Testing for heterogeneity among phenotypic correlations: a comparison of methods using Monte Carlo simulations

Genetica. 1997 Sep;101(1):67-74. doi: 10.1023/A:1018305905597.

Abstract

Heterogeneous phenotypic correlations may be suggestive of underlying changes in genetic covariance among life-history, morphology, and behavioural traits, and their detection is therefore relevant to many biological studies. Two new statistical tests are proposed and their performances compared with existing methods. Of all tests considered, the existing approximate test of homogeneity of product-moment correlations provides the greatest power to detect heterogeneous correlations, when based on Hotelling's z*-transformation. The use of this transformation and test is recommended under conditions of bivariate normality. A new distribution-free randomisation test of homogeneity of Spearman's rank correlations is described and recommended for use when the bivariate samples are taken from populations with non-normal or unknown distributions.
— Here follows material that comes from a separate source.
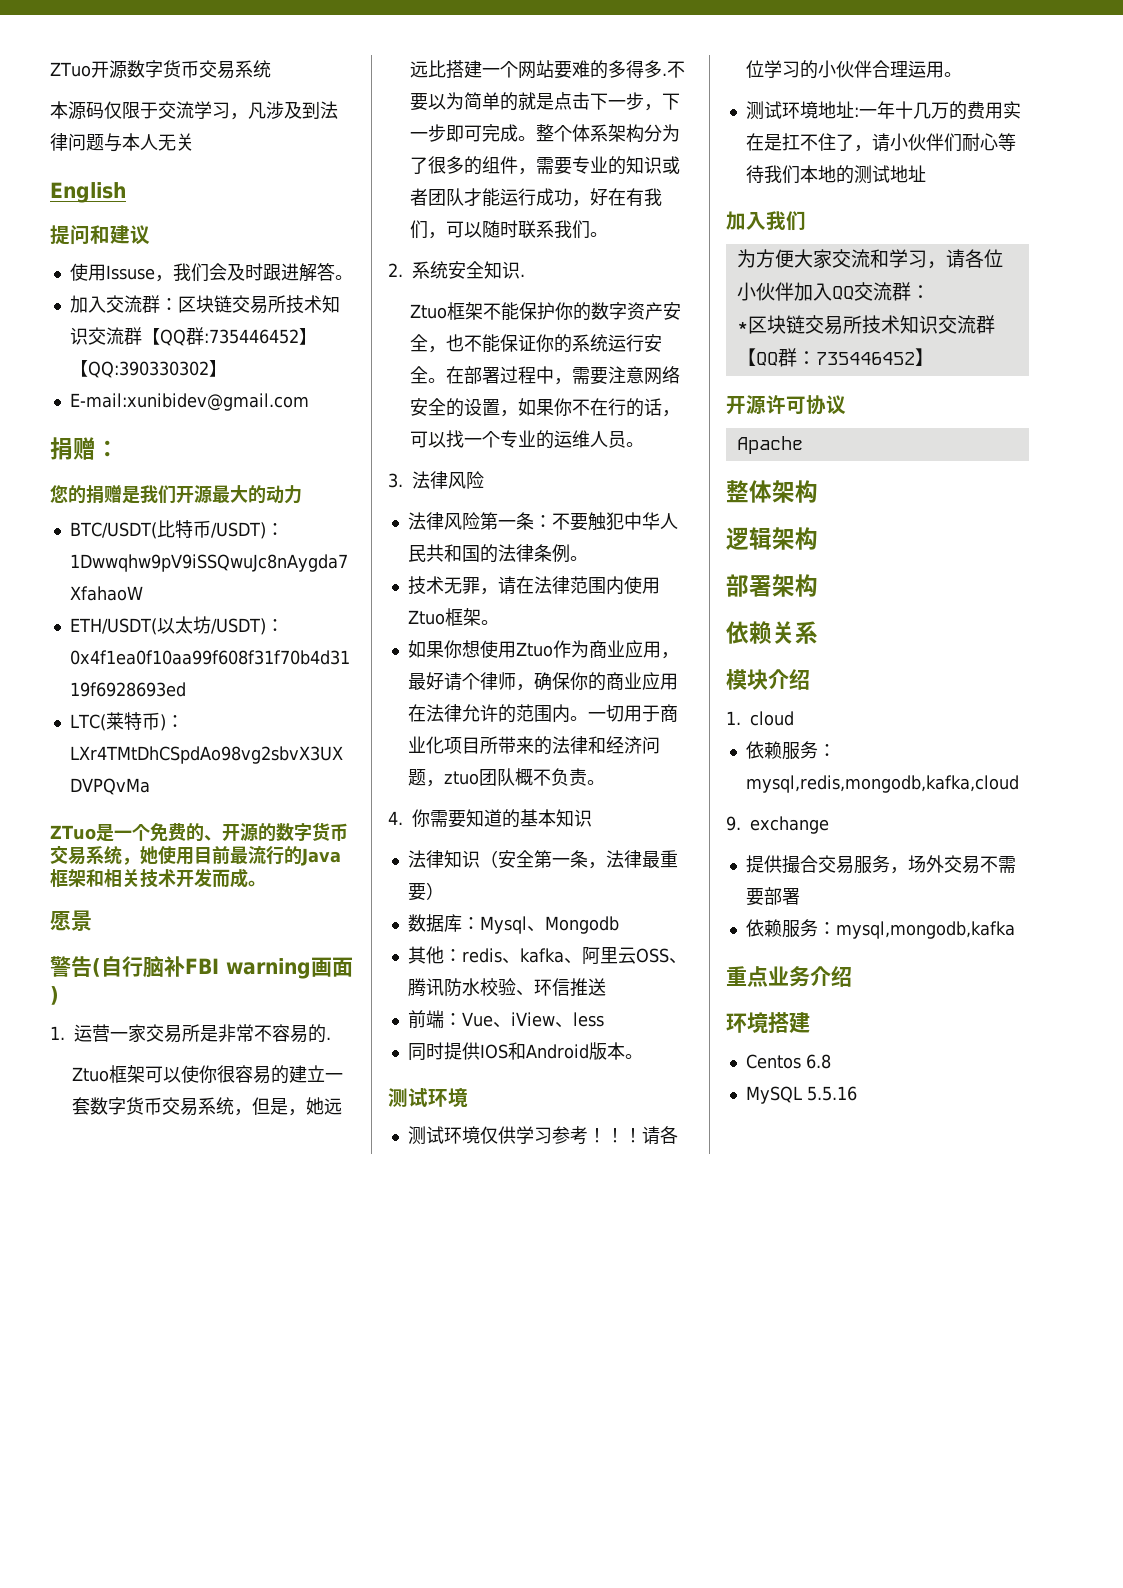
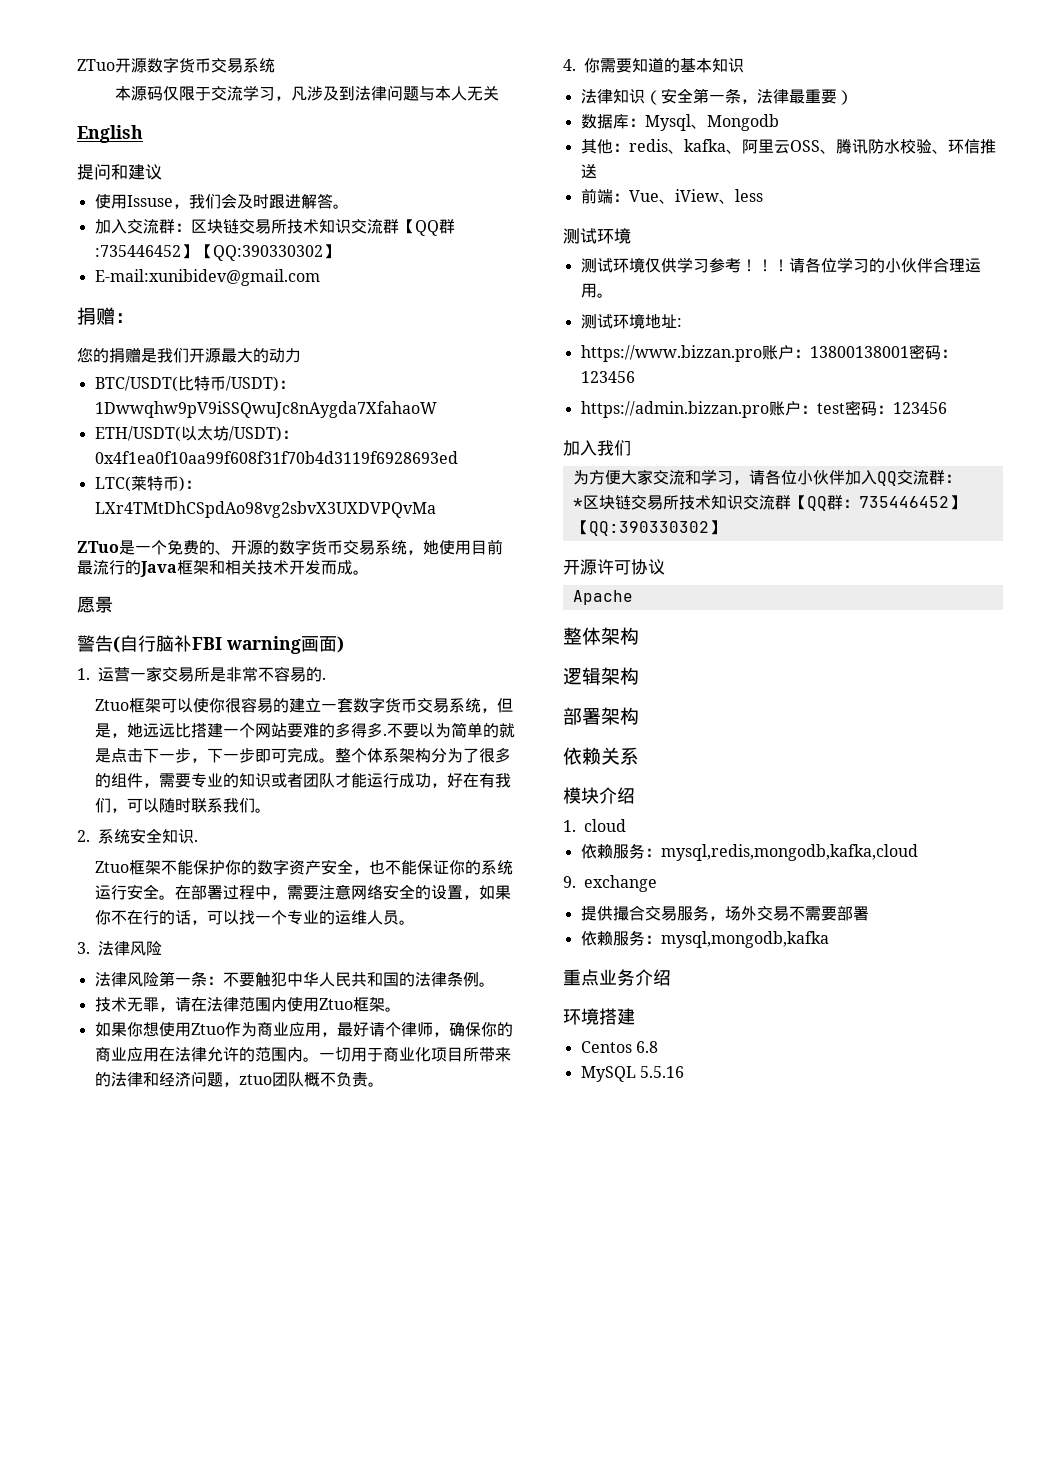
[407,1042,643,1061] // 同时提供IOS和Android版本。 -> (763, 195) none
[858,101,1021,120] [745,133,1016,152] [745,165,926,184] 一年十几万的费用实在是扛不住了，请小伙伴们耐心等待我们本地的测试地址 -> [580,344,957,362] [580,371,635,383] [580,400,947,418] // https://www.bizzan.pro账户：13800138001密码：123456 // https://admin.bizzan.pro账户：test密码：123456
(934, 357) none -> [572,520,725,536] 【QQ:390330302】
An alternative randomisation test of homogeneity of product-moment correlations is shown to be a useful compromise between the approximate tests and the randomisation tests on Spearman's rank correlations: it is not as sensitive to departures from normality as the approximate tests, but has greater power than the rank correlation test. An example is provided that shows how choice of test will have a considerable influence on the conclusions of a particular study.